▶ _What needs to be done_
From the entries below, return exactly the lines beginning at the one that contains "and testing from" and ending at the one that contains "- 6.SVM(Support vector", both of them included, and only those lines.

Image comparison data
Segment Open
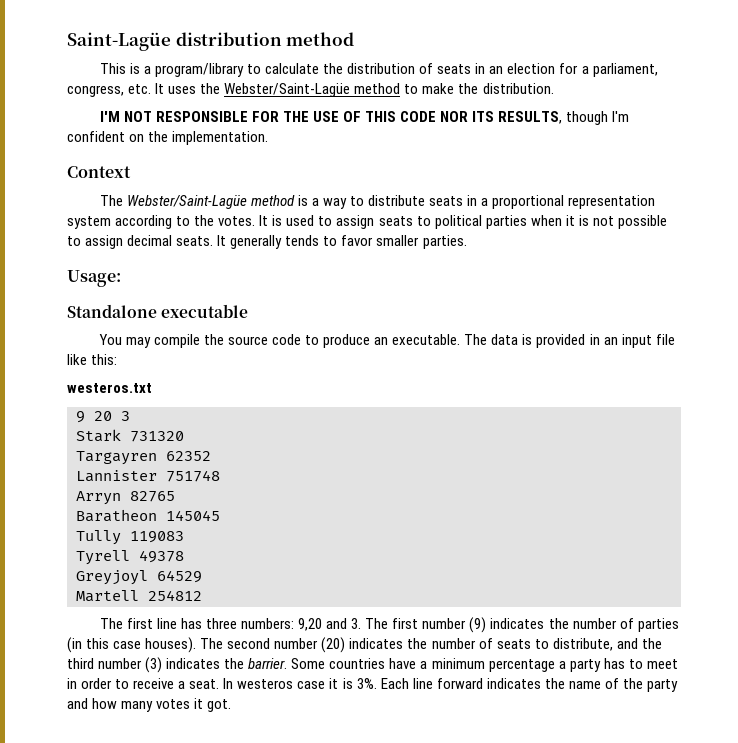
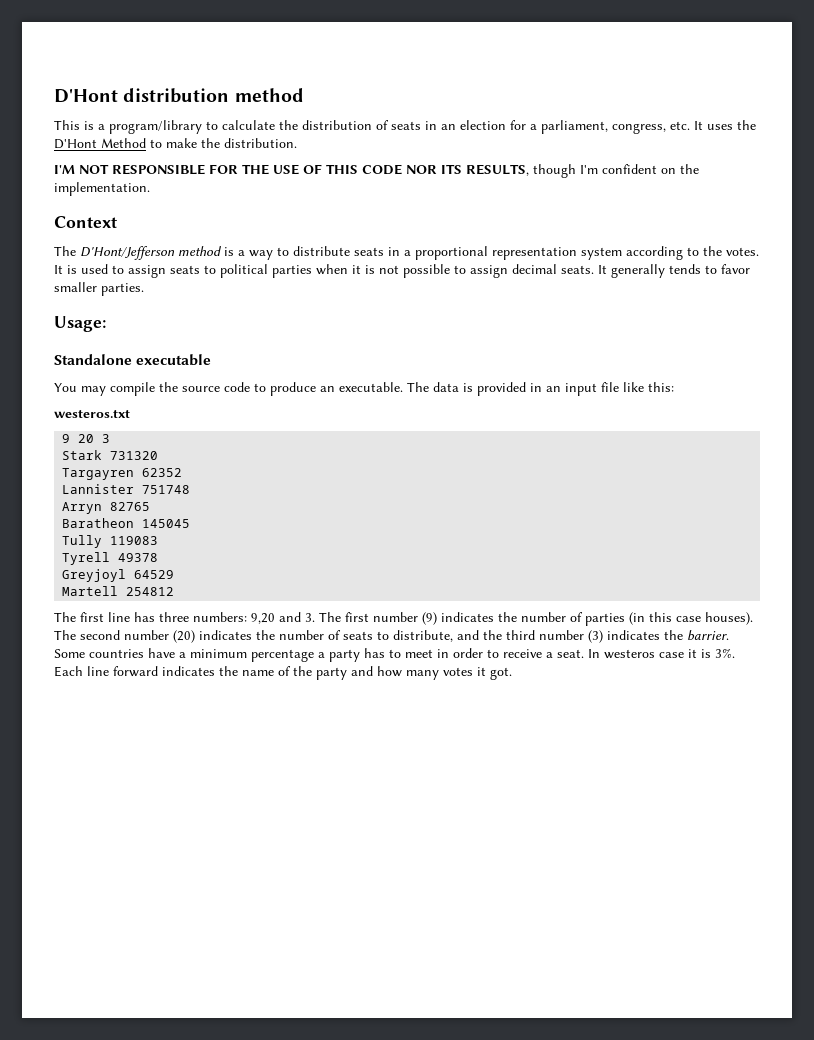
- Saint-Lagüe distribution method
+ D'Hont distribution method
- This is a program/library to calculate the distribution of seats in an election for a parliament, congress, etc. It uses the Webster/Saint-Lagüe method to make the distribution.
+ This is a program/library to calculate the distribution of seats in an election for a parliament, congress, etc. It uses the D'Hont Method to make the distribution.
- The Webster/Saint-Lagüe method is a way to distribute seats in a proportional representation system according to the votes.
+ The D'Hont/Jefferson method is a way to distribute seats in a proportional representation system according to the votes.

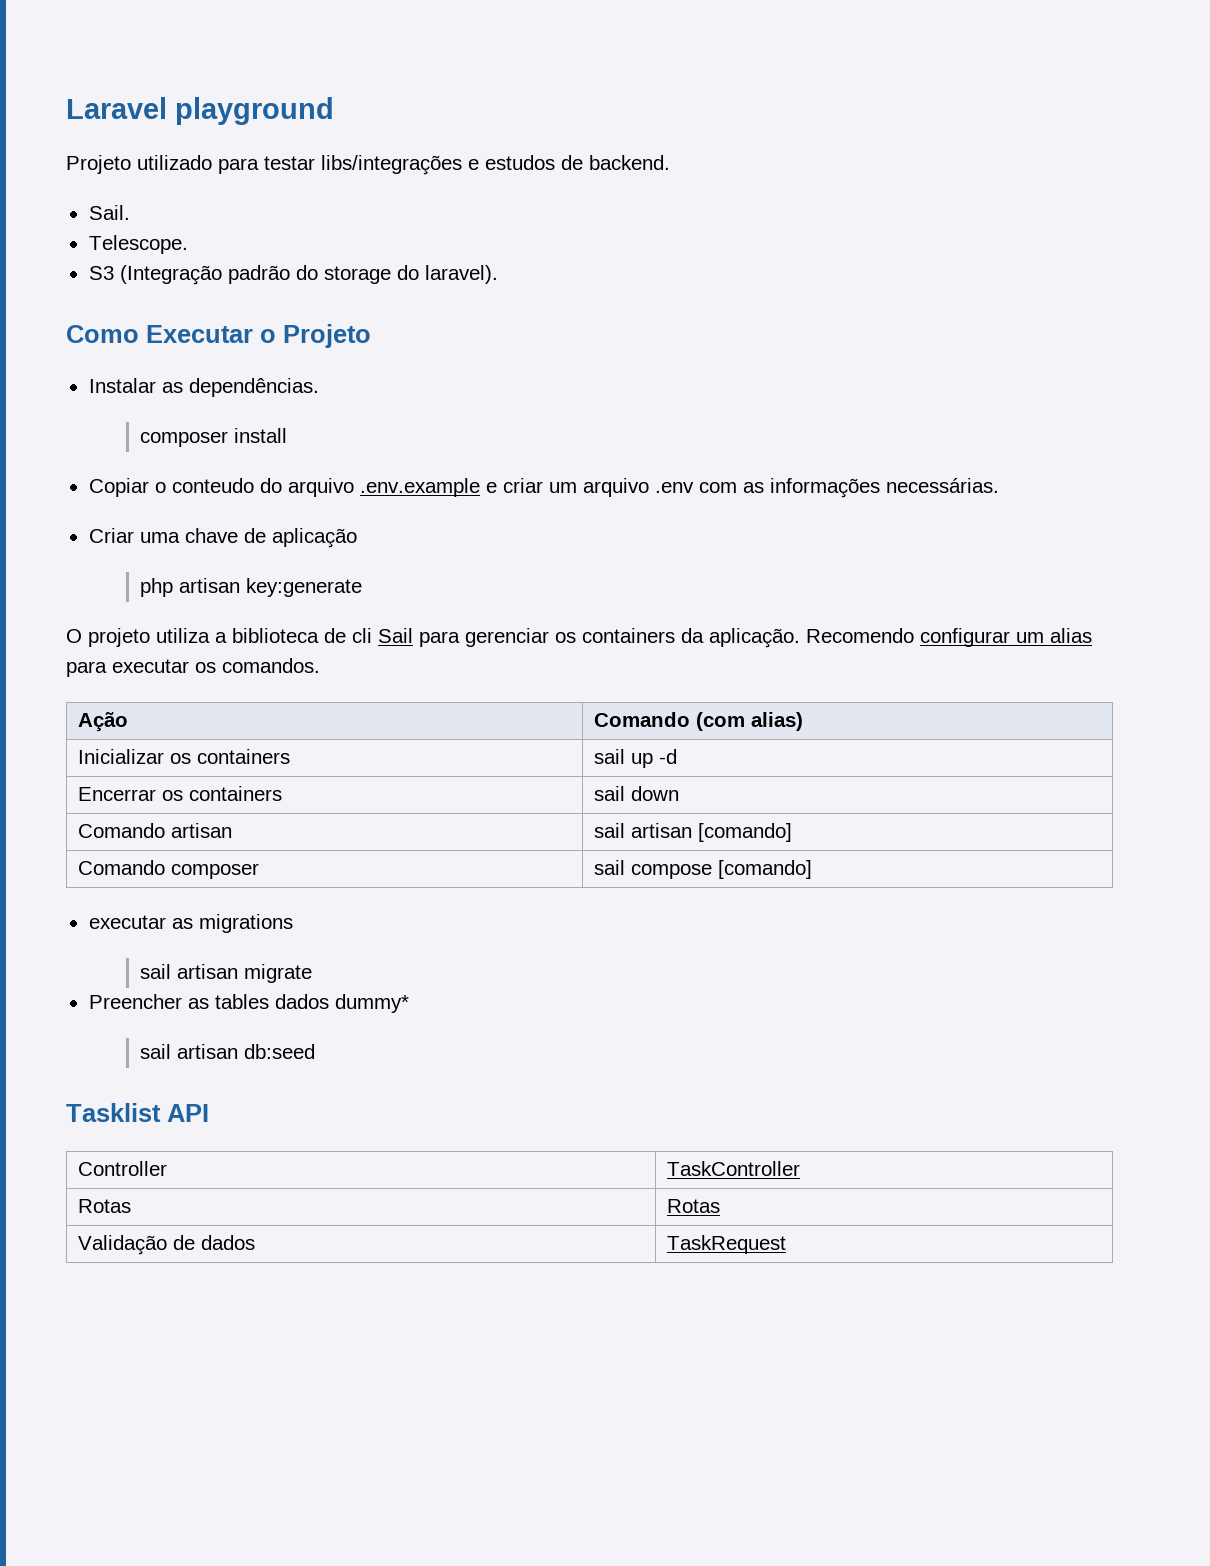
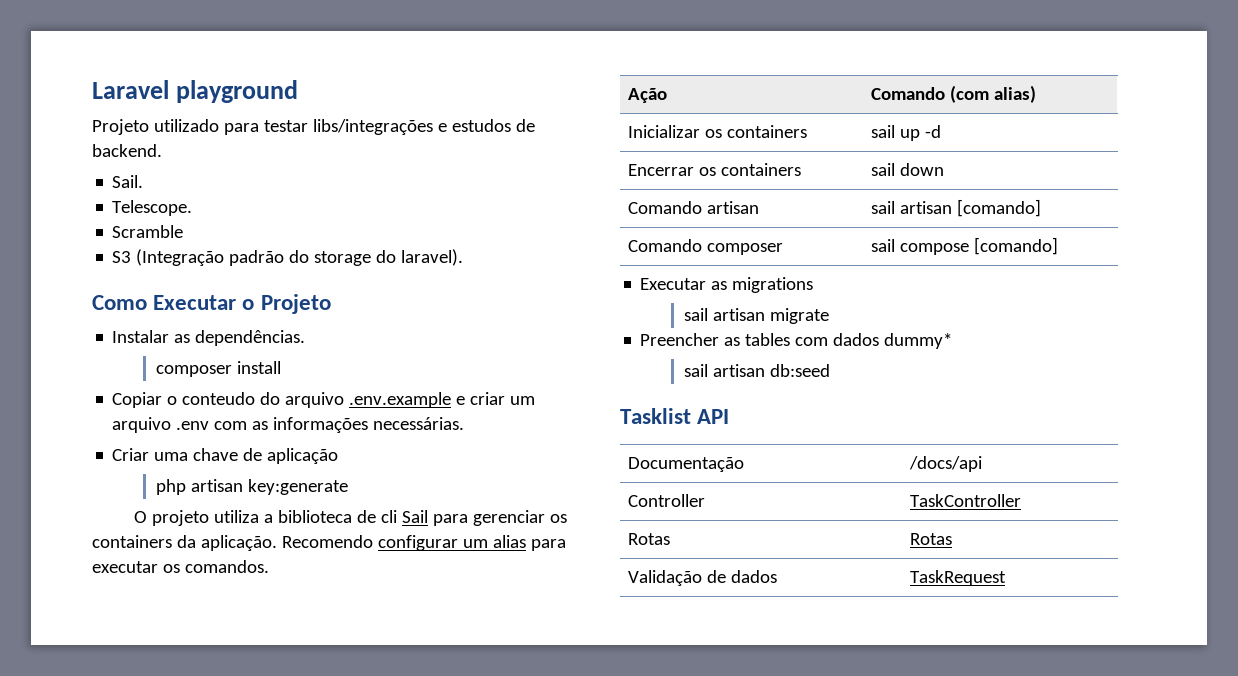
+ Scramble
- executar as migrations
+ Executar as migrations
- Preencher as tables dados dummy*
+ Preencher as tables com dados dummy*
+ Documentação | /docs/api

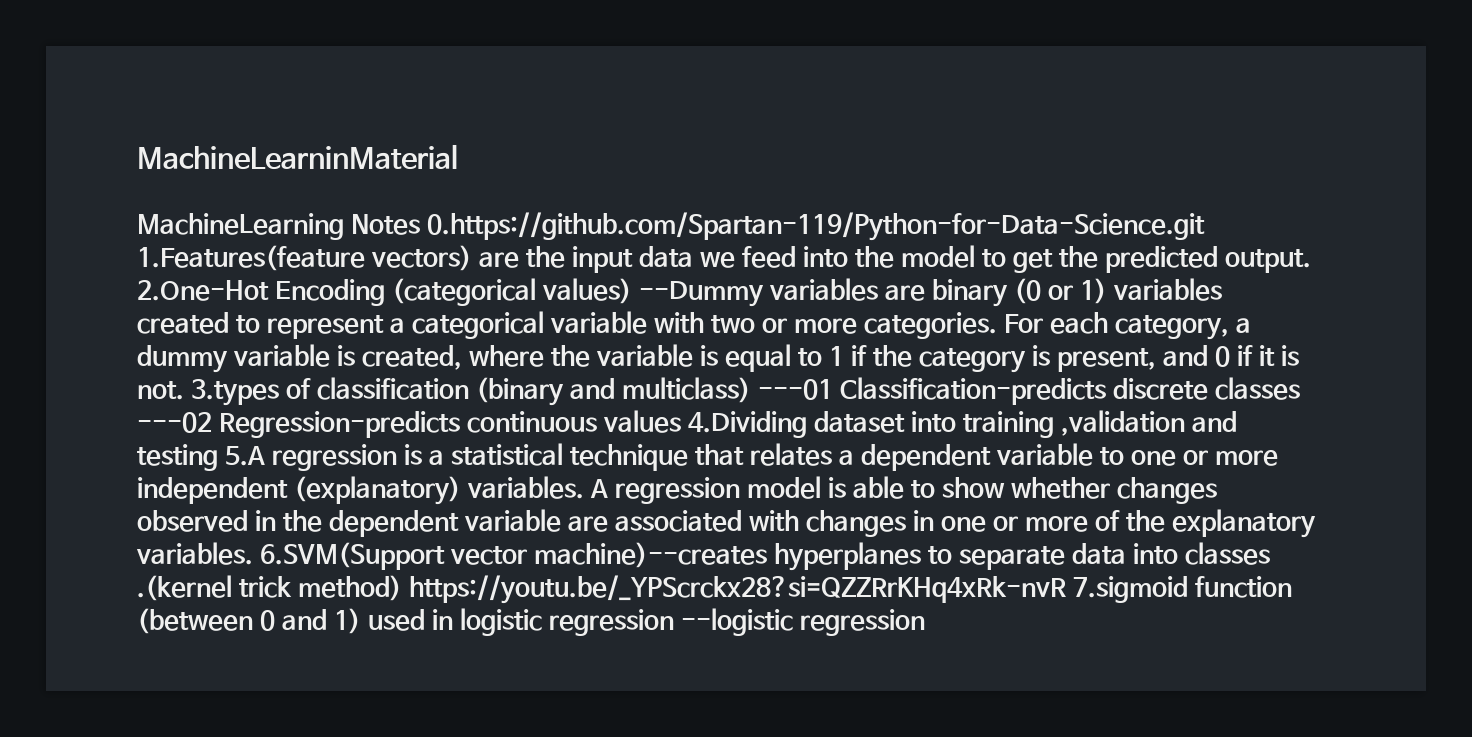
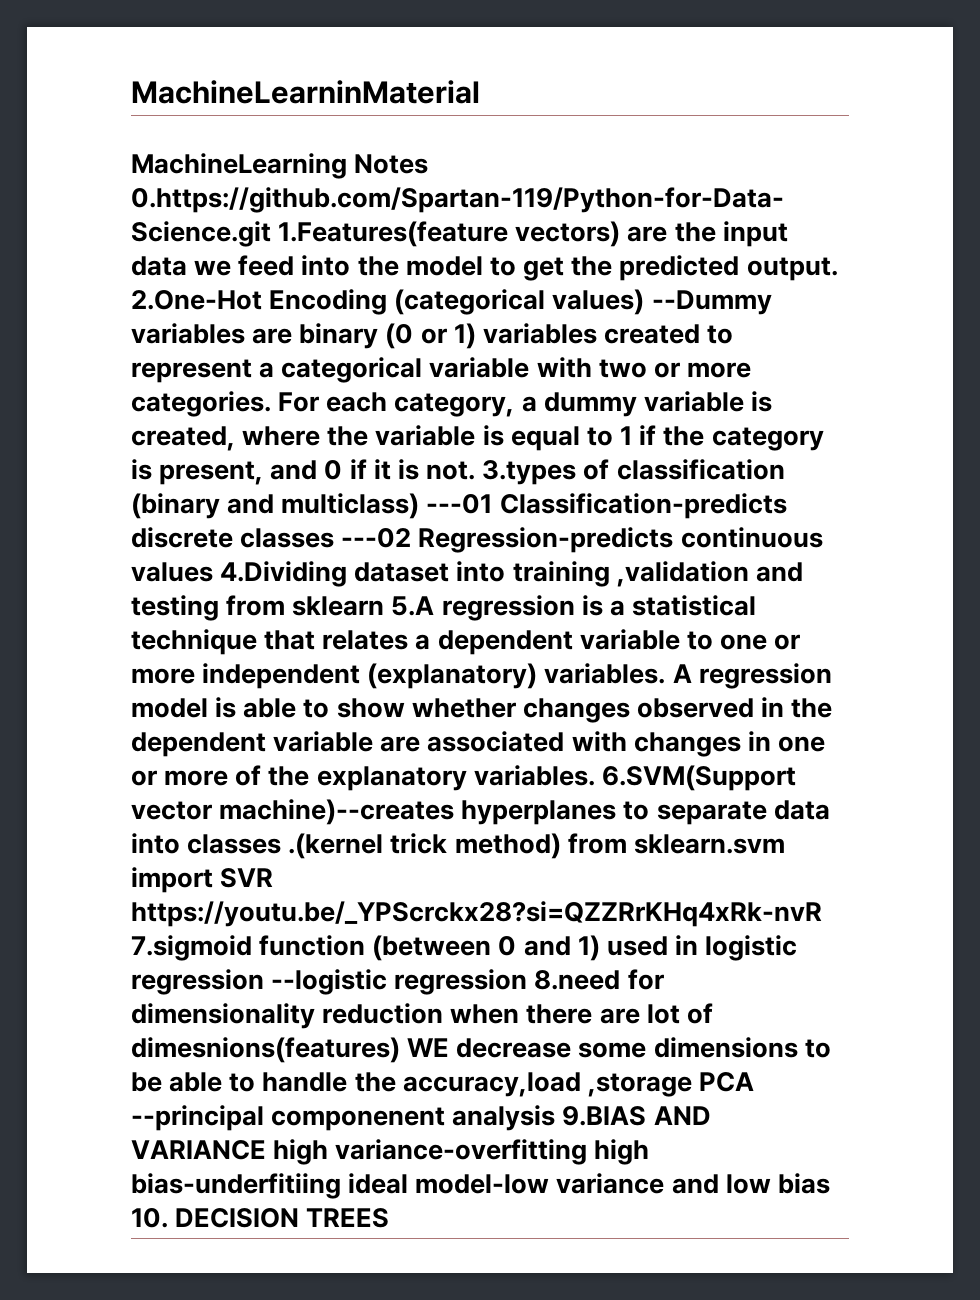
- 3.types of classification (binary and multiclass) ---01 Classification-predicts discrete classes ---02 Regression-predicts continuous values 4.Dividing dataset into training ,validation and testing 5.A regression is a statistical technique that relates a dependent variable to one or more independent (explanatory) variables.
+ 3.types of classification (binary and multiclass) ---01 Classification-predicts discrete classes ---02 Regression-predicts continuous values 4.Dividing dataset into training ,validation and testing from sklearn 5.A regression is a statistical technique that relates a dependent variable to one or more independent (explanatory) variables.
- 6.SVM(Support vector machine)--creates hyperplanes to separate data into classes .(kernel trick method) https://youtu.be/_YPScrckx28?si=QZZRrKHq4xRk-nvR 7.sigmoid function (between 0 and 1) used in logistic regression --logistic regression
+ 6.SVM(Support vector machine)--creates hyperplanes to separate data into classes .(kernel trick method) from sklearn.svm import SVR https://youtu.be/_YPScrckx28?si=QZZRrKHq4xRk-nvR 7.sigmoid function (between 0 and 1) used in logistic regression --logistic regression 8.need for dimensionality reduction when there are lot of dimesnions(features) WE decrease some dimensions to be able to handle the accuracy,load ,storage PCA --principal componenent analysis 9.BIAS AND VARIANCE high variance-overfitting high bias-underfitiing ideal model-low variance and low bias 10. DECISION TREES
Segment Closed
▶ _Answer to the exercise_
+ 3.types of classification (binary and multiclass) ---01 Classification-predicts discrete classes ---02 Regression-predicts continuous values 4.Dividing dataset into training ,validation and testing from sklearn 5.A regression is a statistical technique that relates a dependent variable to one or more independent (explanatory) variables.
- 6.SVM(Support vector machine)--creates hyperplanes to separate data into classes .(kernel trick method) https://youtu.be/_YPScrckx28?si=QZZRrKHq4xRk-nvR 7.sigmoid function (between 0 and 1) used in logistic regression --logistic regression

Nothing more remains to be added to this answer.